* **What you will do**
Give the entries back exactly, dropping each image.
────────
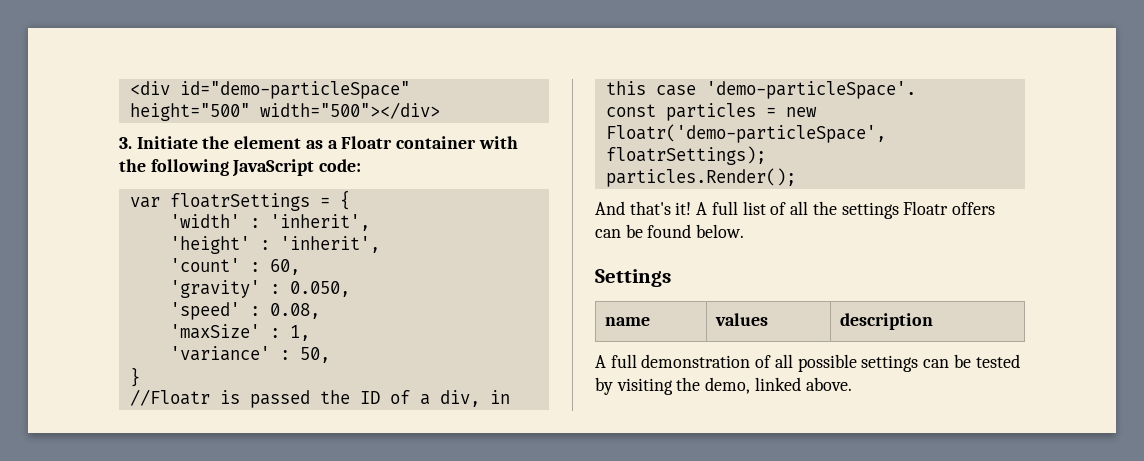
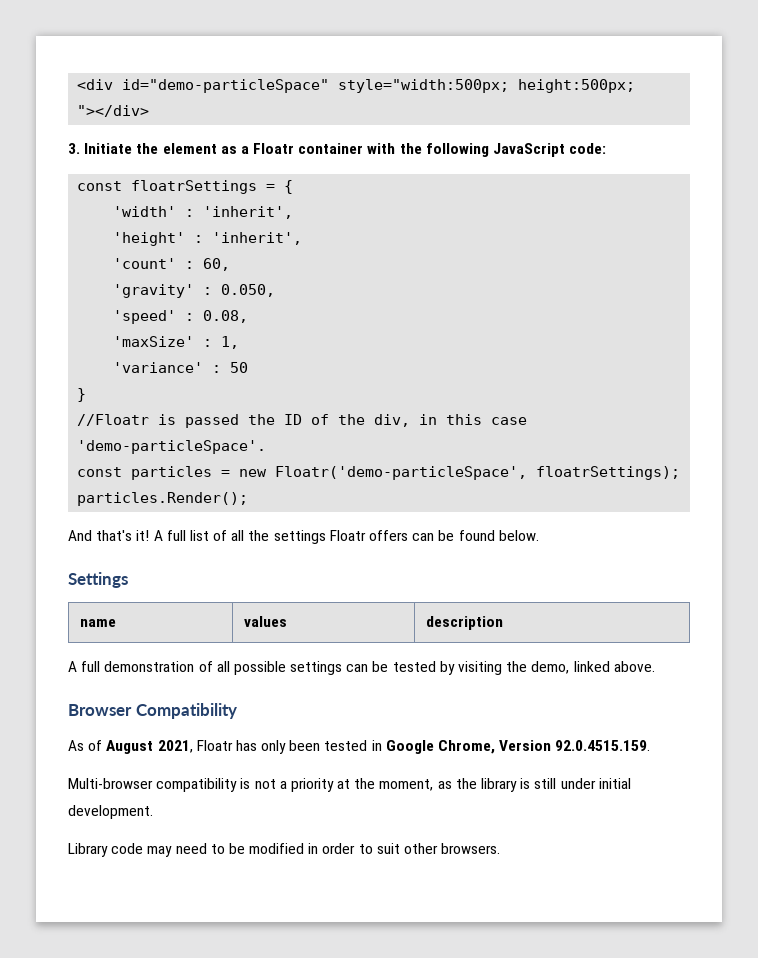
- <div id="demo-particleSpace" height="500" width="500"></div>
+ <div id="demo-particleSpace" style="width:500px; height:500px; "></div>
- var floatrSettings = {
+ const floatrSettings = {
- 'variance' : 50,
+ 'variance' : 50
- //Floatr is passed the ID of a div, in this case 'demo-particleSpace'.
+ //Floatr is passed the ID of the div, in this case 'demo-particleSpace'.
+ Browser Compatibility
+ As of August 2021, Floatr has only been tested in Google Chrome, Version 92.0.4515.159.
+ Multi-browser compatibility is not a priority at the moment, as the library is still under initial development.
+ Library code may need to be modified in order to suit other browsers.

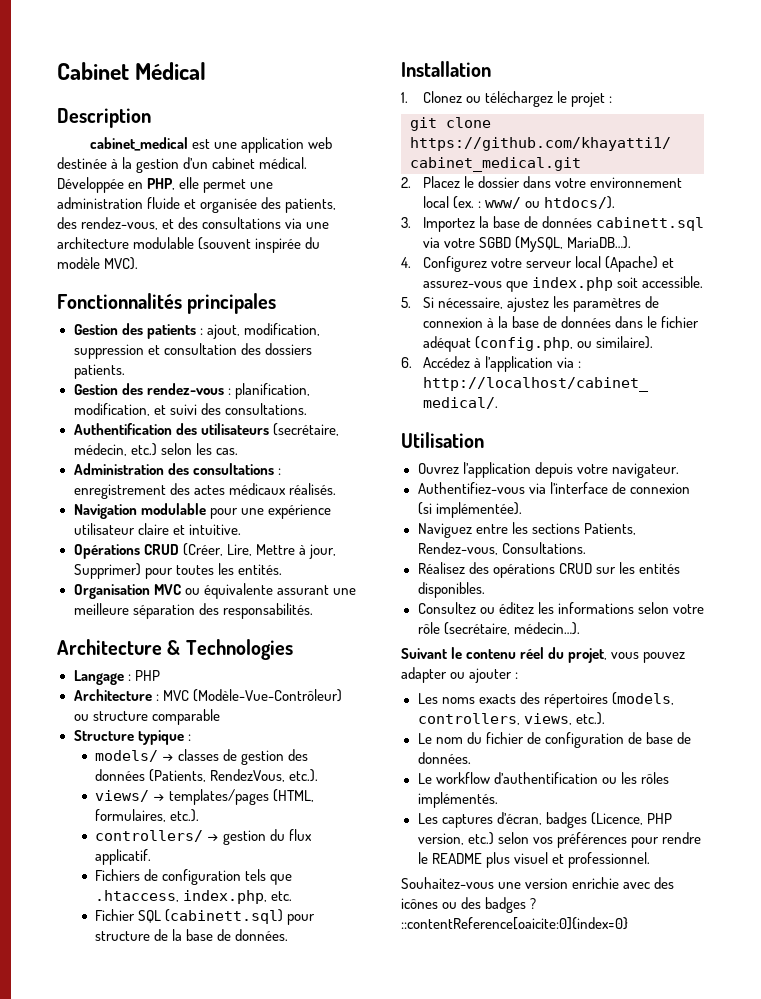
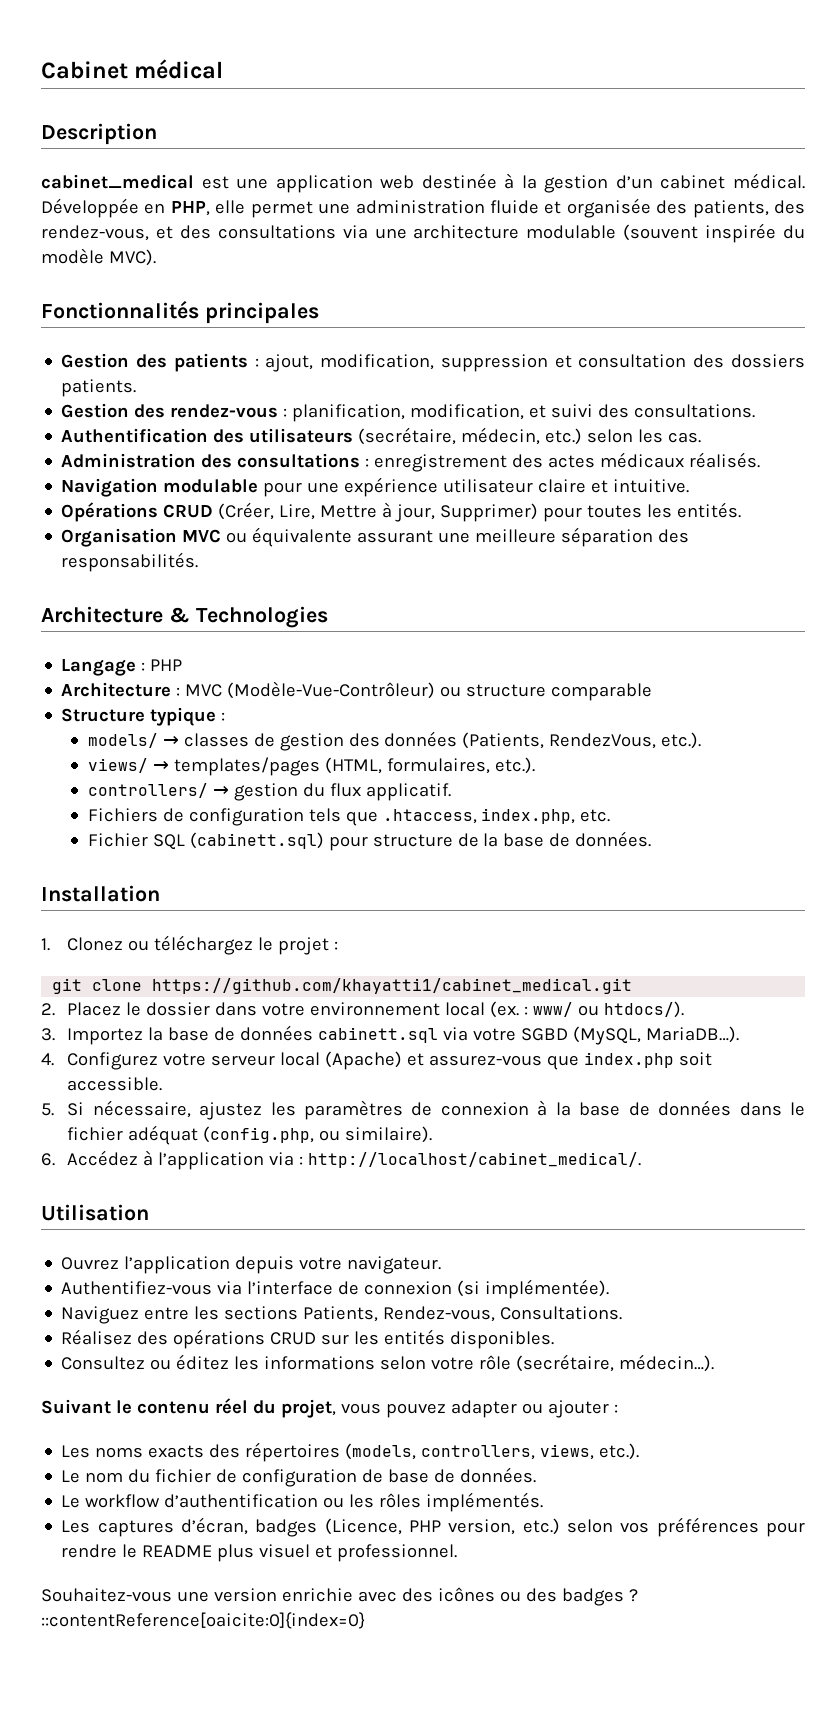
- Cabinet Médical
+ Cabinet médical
────────
* **Result of this exercise**
- <div id="demo-particleSpace" height="500" width="500"></div>
+ <div id="demo-particleSpace" style="width:500px; height:500px; "></div>
- var floatrSettings = {
+ const floatrSettings = {
- 'variance' : 50,
+ 'variance' : 50
- //Floatr is passed the ID of a div, in this case 'demo-particleSpace'.
+ //Floatr is passed the ID of the div, in this case 'demo-particleSpace'.
+ Browser Compatibility
+ As of August 2021, Floatr has only been tested in Google Chrome, Version 92.0.4515.159.
+ Multi-browser compatibility is not a priority at the moment, as the library is still under initial development.
+ Library code may need to be modified in order to suit other browsers.

- Cabinet Médical
+ Cabinet médical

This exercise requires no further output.